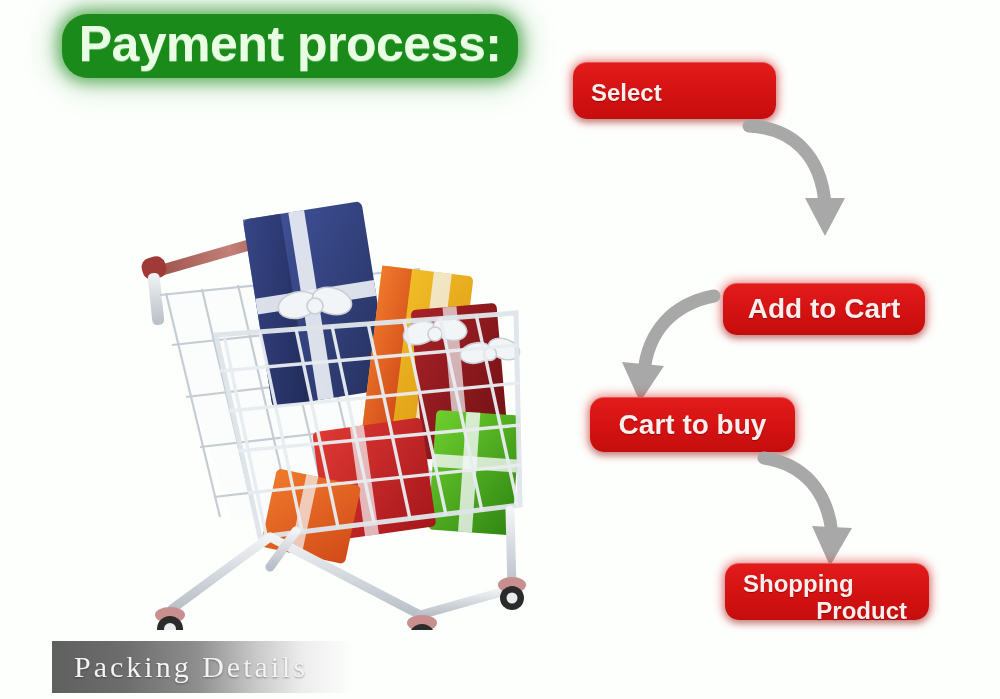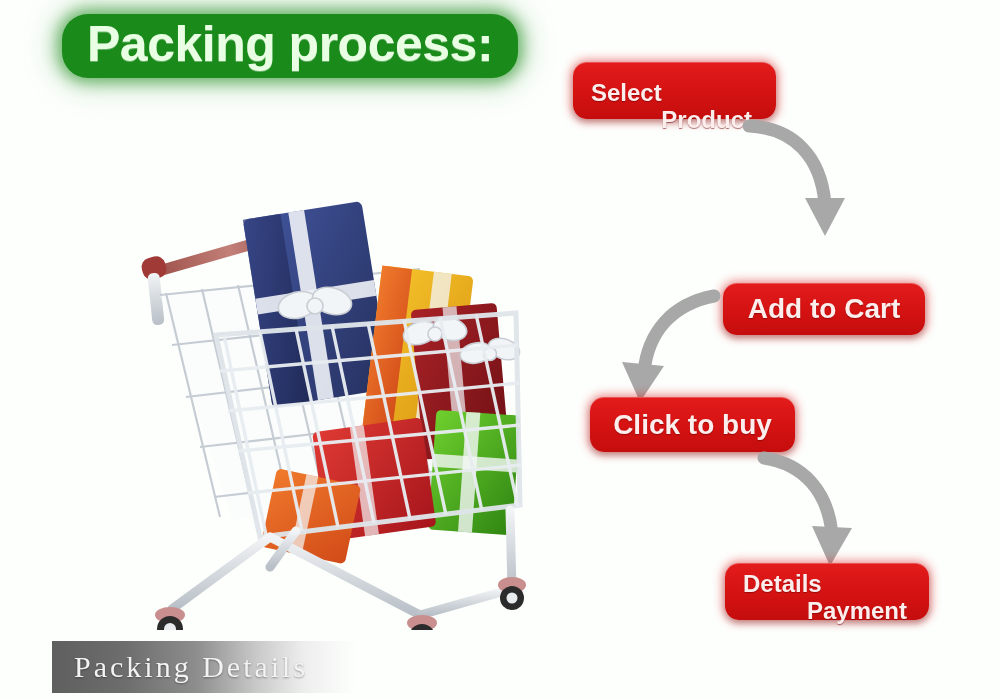--- a/index.html
+++ b/index.html
@@ -142,21 +142,21 @@
     white-space: nowrap;
     text-shadow: 0 1px 2px rgba(0,0,0,0.35);
   }
 </style>
 </head>
 <body>
 
 <div id="stage">
 
   <div class="title-badge">
-    <span class="title-text">Packing process:</span>
+    <span class="title-text">Payment process:</span>
   </div>
 
   <div class="cart-wrap">
     <svg viewBox="0 0 420 445" xmlns="http://www.w3.org/2000/svg">
       <defs>
         <linearGradient id="metal" x1="0" y1="0" x2="0" y2="1">
           <stop offset="0%" stop-color="#f2f4f6"></stop>
           <stop offset="50%" stop-color="#d4d9de"></stop>
           <stop offset="100%" stop-color="#b8bfc6"></stop>
         </linearGradient>
@@ -308,21 +308,20 @@
           <ellipse cx="392" cy="400" rx="14" ry="8" fill="#c98e8e"></ellipse>
           <circle cx="392" cy="413" r="12" fill="#2b2b2b"></circle>
           <circle cx="392" cy="413" r="5.5" fill="#e8ecef"></circle>
         </g>
       </g>
     </svg>
   </div>
 
   <div class="pill" id="pill-select">
     <div class="line line-1">Select</div>
-    <div class="line line-2">Product</div>
   </div>
 
   <div class="arrow" style="left:735px; top:118px;">
     <svg width="120" height="125" viewBox="0 0 120 125" xmlns="http://www.w3.org/2000/svg">
       <path d="M14 8 C 58 10, 86 38, 90 86" stroke="#a8a8a8" stroke-width="13" fill="none" stroke-linecap="round"></path>
       <path d="M70 80 L110 80 L90 118 Z" fill="#a8a8a8"></path>
     </svg>
   </div>
 
   <div class="pill" id="pill-add">
@@ -330,32 +329,32 @@
   </div>
 
   <div class="arrow" style="left:610px; top:288px;">
     <svg width="120" height="118" viewBox="0 0 120 118" xmlns="http://www.w3.org/2000/svg">
       <path d="M104 8 C 62 16, 38 44, 34 84" stroke="#a8a8a8" stroke-width="13" fill="none" stroke-linecap="round"></path>
       <path d="M12 74 L54 78 L30 114 Z" fill="#a8a8a8"></path>
     </svg>
   </div>
 
   <div class="pill" id="pill-click">
-    <div class="line">Click to buy</div>
+    <div class="line">Cart to buy</div>
   </div>
 
   <div class="arrow" style="left:752px; top:450px;">
     <svg width="120" height="120" viewBox="0 0 120 120" xmlns="http://www.w3.org/2000/svg">
       <path d="M12 8 C 52 14, 76 42, 80 84" stroke="#a8a8a8" stroke-width="13" fill="none" stroke-linecap="round"></path>
       <path d="M60 76 L100 78 L78 116 Z" fill="#a8a8a8"></path>
     </svg>
   </div>
 
   <div class="pill" id="pill-confirm">
-    <div class="line line-1">Details</div>
-    <div class="line line-2">Payment</div>
+    <div class="line line-1">Shopping</div>
+    <div class="line line-2">Product</div>
   </div>
 
   <div class="packing-bar">
     <span class="packing-text">Packing Details</span>
   </div>
 
 </div>
 
 </body></html>

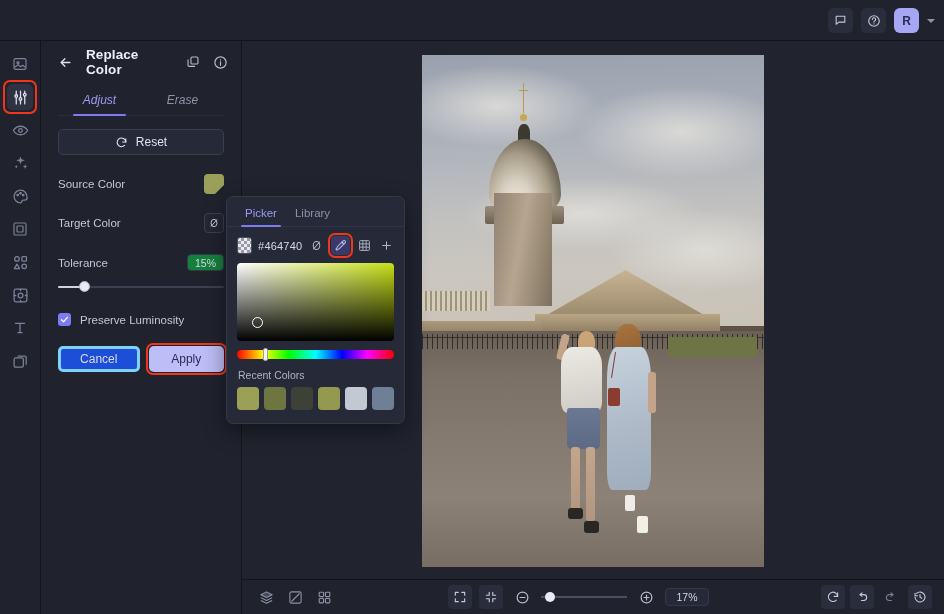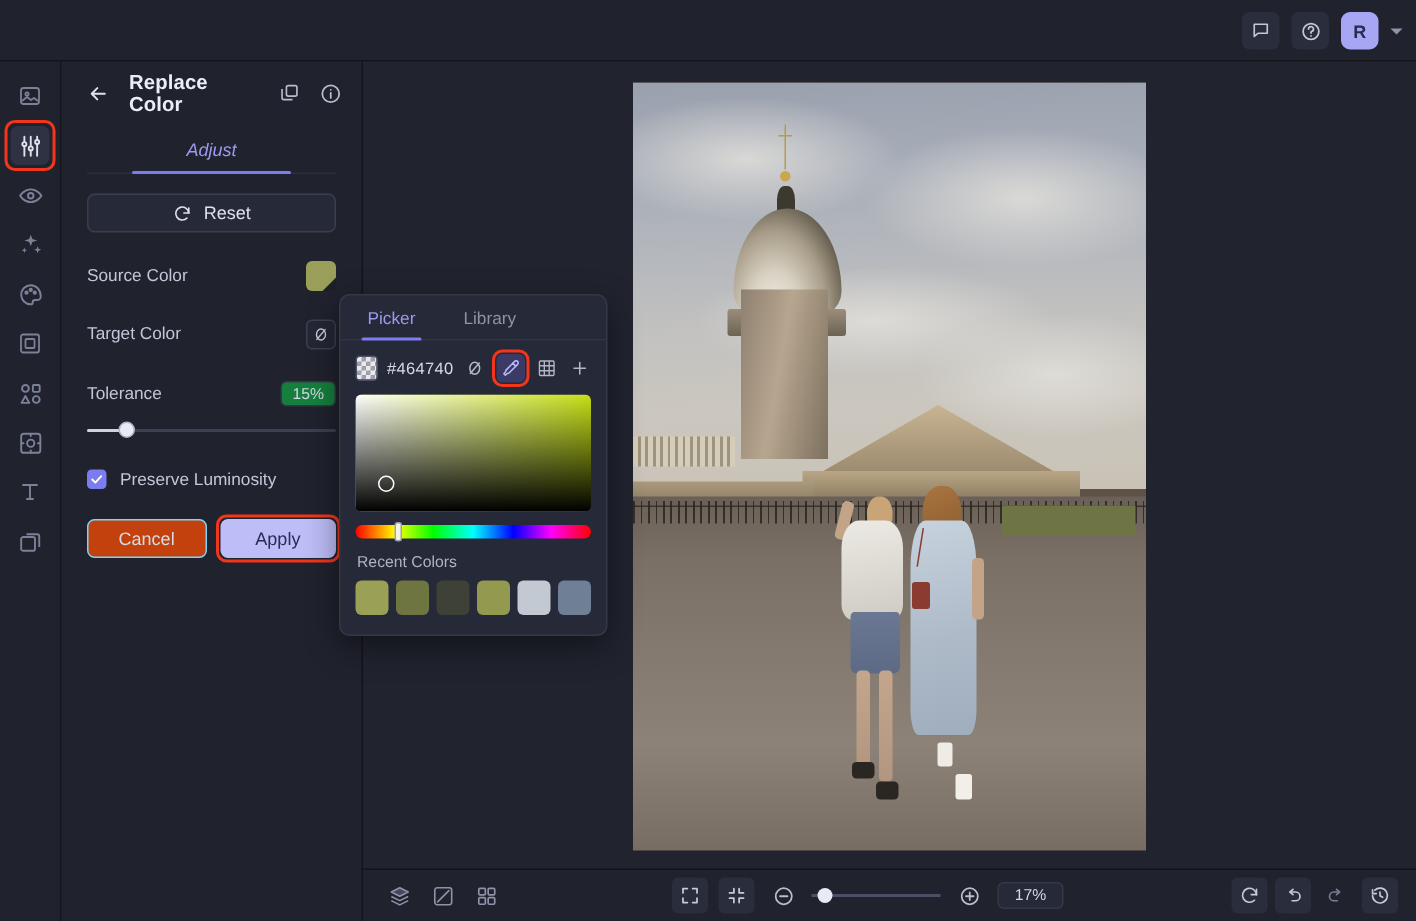--- a/index.html
+++ b/index.html
@@ -100,21 +100,21 @@
   .slider .fill { position: absolute; left: 0; top: 6px; height: 2px; background: #cfd3e0; border-radius: 2px; width: 16%; }
   .slider .knob {
     position: absolute; left: 16%; top: 1px; width: 11px; height: 11px; margin-left: -5.5px;
     border-radius: 50%; background: #e9ebf4; border: 1px solid #aeb2c4; cursor: pointer;
   }
   .chk-row { display: flex; align-items: center; gap: 9px; margin-top: 19px; }
   .chk { width: 13px; height: 13px; border-radius: 3px; background: #7b7cf0; display: flex; align-items: center; justify-content: center; cursor: pointer; }
   .chk-label { color: #c2c6d6; font-size: 11.5px; }
   .btn-row { display: flex; gap: 9px; margin-top: 20px; }
   .btn { flex: 1; height: 26px; border-radius: 5px; font-size: 12px; display: flex; align-items: center; justify-content: center; cursor: pointer; }
-  .btn.cancel { background: #c2410c; border: 1px solid #7dd3fc; color: #d8dbe6; }
+  .btn.cancel { background: #1d4ed8; border: 3px solid #7dd3fc; color: #d8dbe6; }
   .btn.apply { background: #bdbdf7; color: #2c2b57; }
   .apply-wrap { flex: 1; outline: 2.5px solid #f2361a; outline-offset: 1.5px; border-radius: 4px; display: flex; }
 
   
   .canvas {
     position: absolute; left: 242px; top: 41px; width: 702px; height: 538px;
     background: #21242f;
   }
   .photo {
     position: absolute; left: 180px; top: 14px; width: 342px; height: 512px;
@@ -171,21 +171,21 @@
   .p2-strap { position: absolute; left: 55.8%; top: 58%; width: 1.2px; height: 26px; background: #8a3c31; transform: rotate(9deg); }
   .p2-shoeL { position: absolute; left: 59.5%; top: 86%; width: 2.8%; height: 3%; background: #efece6; border-radius: 2px; }
   .p2-shoeR { position: absolute; left: 63%; top: 90%; width: 3%; height: 3.4%; background: #f2efe9; border-radius: 2px; }
 
   
   .picker {
     position: absolute; left: 226px; top: 196px; width: 179px; height: 228px;
     background: #262937; border: 1px solid #343848; border-radius: 7px;
     box-shadow: 0 7px 22px rgba(0,0,0,.45); z-index: 40;
   }
-  .pk-tabs { display: flex; gap: 16px; padding: 8px 10px 0 10px; border-bottom: 1px solid #313547; }
+  .pk-tabs { display: flex; gap: 2px; padding: 8px 10px 0 10px; border-bottom: 1px solid #313547; }
   .pk-tab { font-size: 11.5px; color: #8d92a6; padding: 2px 8px 7px; cursor: pointer; position: relative; }
   .pk-tab.active { color: #9a9bf0; }
   .pk-tab.active:after { content: ""; position: absolute; left: 4px; right: 4px; bottom: -1px; height: 2px; background: #7c7df0; border-radius: 2px; }
   .pk-hexrow { display: flex; align-items: center; gap: 6px; padding: 9px 9px 0 10px; }
   .checker {
     width: 17px; height: 17px; border-radius: 3px; border: 1px solid #4a4f63;
     background-image: linear-gradient(45deg,#9a9aa5 25%,transparent 25%,transparent 75%,#9a9aa5 75%),
                       linear-gradient(45deg,#9a9aa5 25%,#e9e9ef 25%,#e9e9ef 75%,#9a9aa5 75%);
     background-size: 6px 6px; background-position: 0 0, 3px 3px; cursor: pointer;
   }
@@ -345,20 +345,21 @@
         <svg width="15" height="15" viewBox="0 0 24 24" fill="none" stroke="#b8bccb" stroke-width="1.9">
           <circle cx="12" cy="12" r="9"></circle>
             <path d="M12 11v5.5" stroke-linecap="round"></path>
             <circle cx="12" cy="7.8" r="1" fill="#b8bccb" stroke="none"></circle>
         </svg>
       </span>
     </div>
 
     <div class="tabs">
       <div class="tab active">Adjust</div>
+      <div class="tab">Erase</div>
     </div>
 
     <div class="pbody">
       <div class="reset">
         <svg width="13" height="13" viewBox="0 0 24 24" fill="none" stroke="#dfe2ec" stroke-width="2" stroke-linecap="round">
           <path d="M20 11a8 8 0 1 0-2.3 6.4"></path>
             <path d="M20 5v6h-6"></path>
         </svg>
         <span>Reset</span>
       </div>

§ Assigned task
Using the records above, say how many lines contain the string "tabs"; offer no other text.

§ Solution
3